● **EXERCISE**
Under this line is some data; print exactly the lines from the one containing "(372, 454) none" through its last line, without pictures.

_ _ _

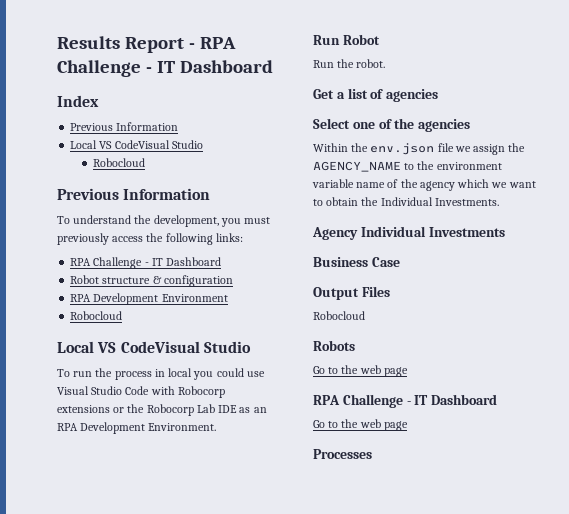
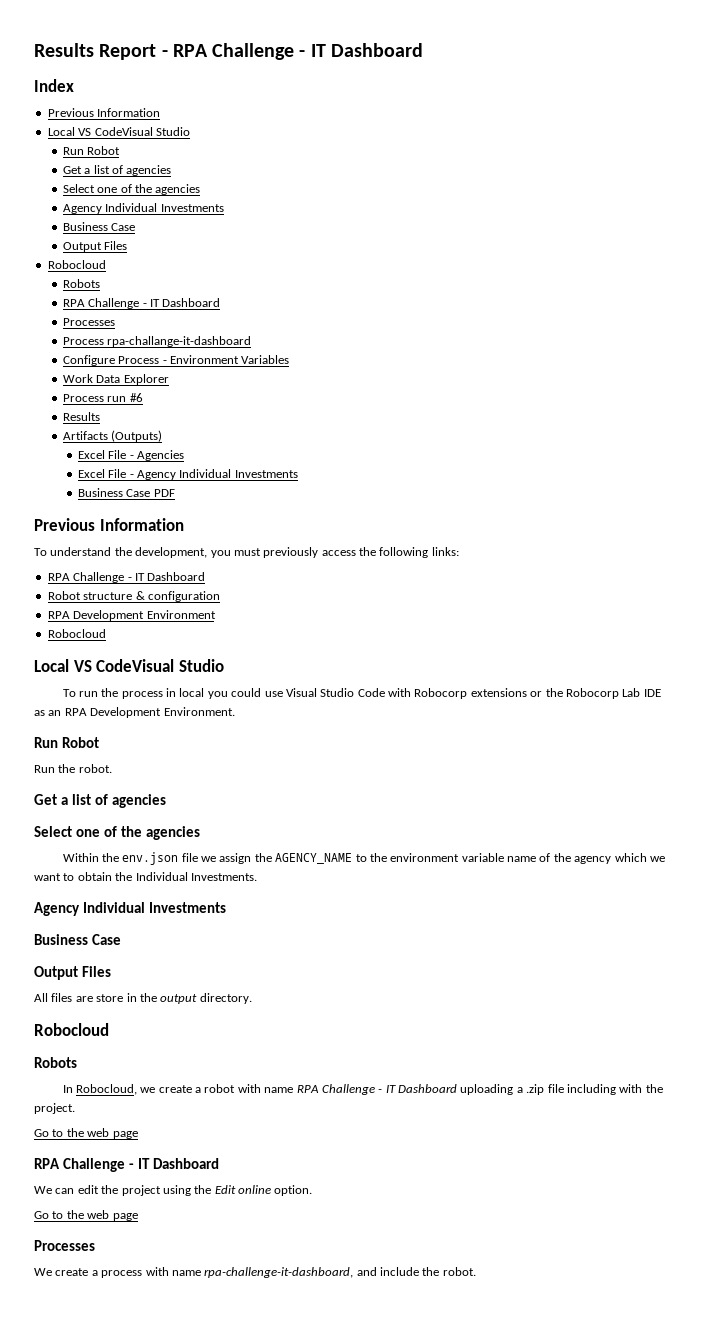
[92,158,145,167] Robocloud -> [62,146,121,155] [62,165,172,176] [62,184,201,195] [62,203,224,214] [62,222,136,231] [62,241,128,252] [47,260,106,269] [62,279,100,288] [62,298,221,309] [62,318,115,326] [62,336,252,347] [62,355,290,366] [62,374,169,385] [62,393,143,402] [62,412,100,421] [62,430,163,442] [77,450,184,461] [77,469,298,480] [77,488,175,497] Run Robot // Get a list of agencies // Select one of the agencies // Agency Individual Investments // Business Case // Output Files // Robocloud // Robots // RPA Challenge - IT Dashboard // Processes // Process rpa-challange-it-dashboard // Configure Process - Environment Variables // Work Data Explorer // Process run #6 // Results // Artifacts (Outputs) // Excel File - Agencies // Excel File - Agency Individual Investments // Business Case PDF
[313,311,365,320] [313,340,355,351] Robocloud // Robots -> [34,993,252,1004] [34,1023,109,1036] [34,1057,77,1068] [62,1084,663,1095] [34,1103,75,1114] All files are store in the output directory. // Robocloud // Robots // In Robocloud, we create a robot with name RPA Challenge - IT Dashboard uploading a .zip file including with the project.
(498, 399) none -> [34,1185,313,1196] // We can edit the project using the Edit online option.
(372, 454) none -> [34,1267,476,1278] // We create a process with name rpa-challenge-it-dashboard, and include the robot.

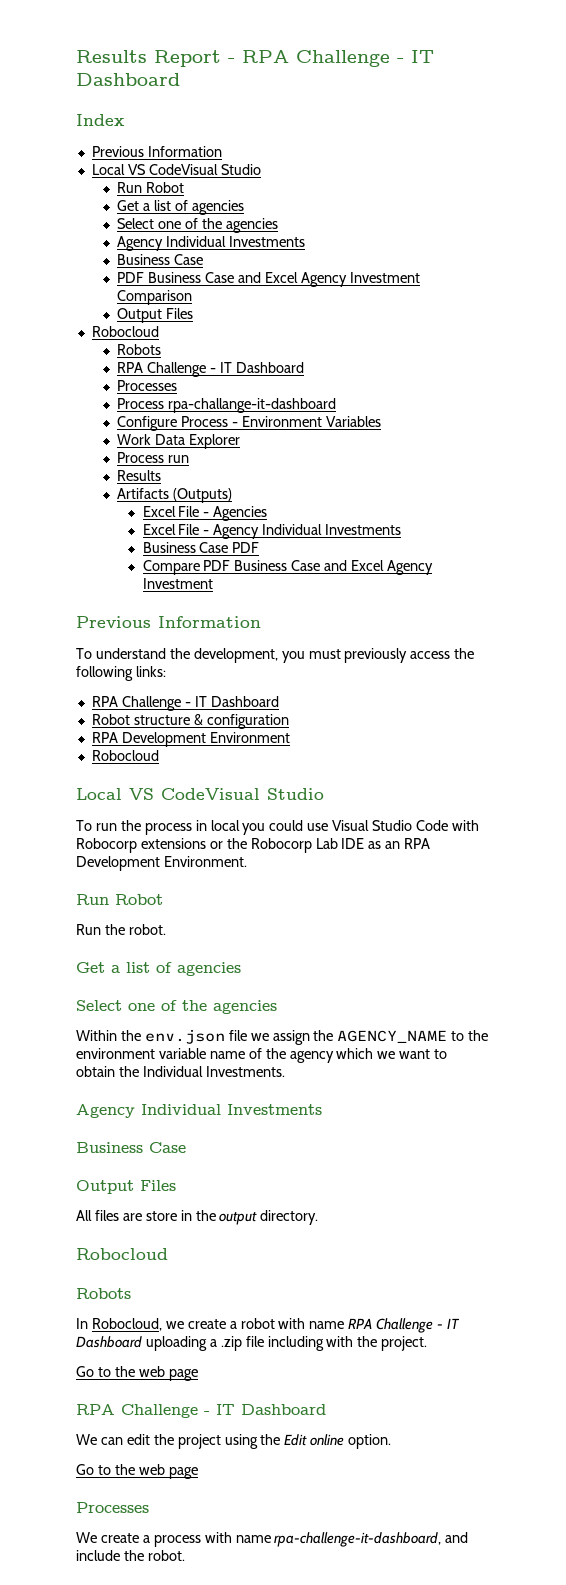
(136, 227) none -> [117,272,420,287] [117,290,193,305] // PDF Business Case and Excel Agency Investment Comparison
[129,393,143,402] #6 -> (190, 459) none
(175, 493) none -> [142,560,434,575] [142,578,213,589] // Compare PDF Business Case and Excel Agency Investment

_ _ _

● **WRITTEN REPLY**
(372, 454) none -> [34,1267,476,1278] // We create a process with name rpa-challenge-it-dashboard, and include the robot.

(136, 227) none -> [117,272,420,287] [117,290,193,305] // PDF Business Case and Excel Agency Investment Comparison
[129,393,143,402] #6 -> (190, 459) none
(175, 493) none -> [142,560,434,575] [142,578,213,589] // Compare PDF Business Case and Excel Agency Investment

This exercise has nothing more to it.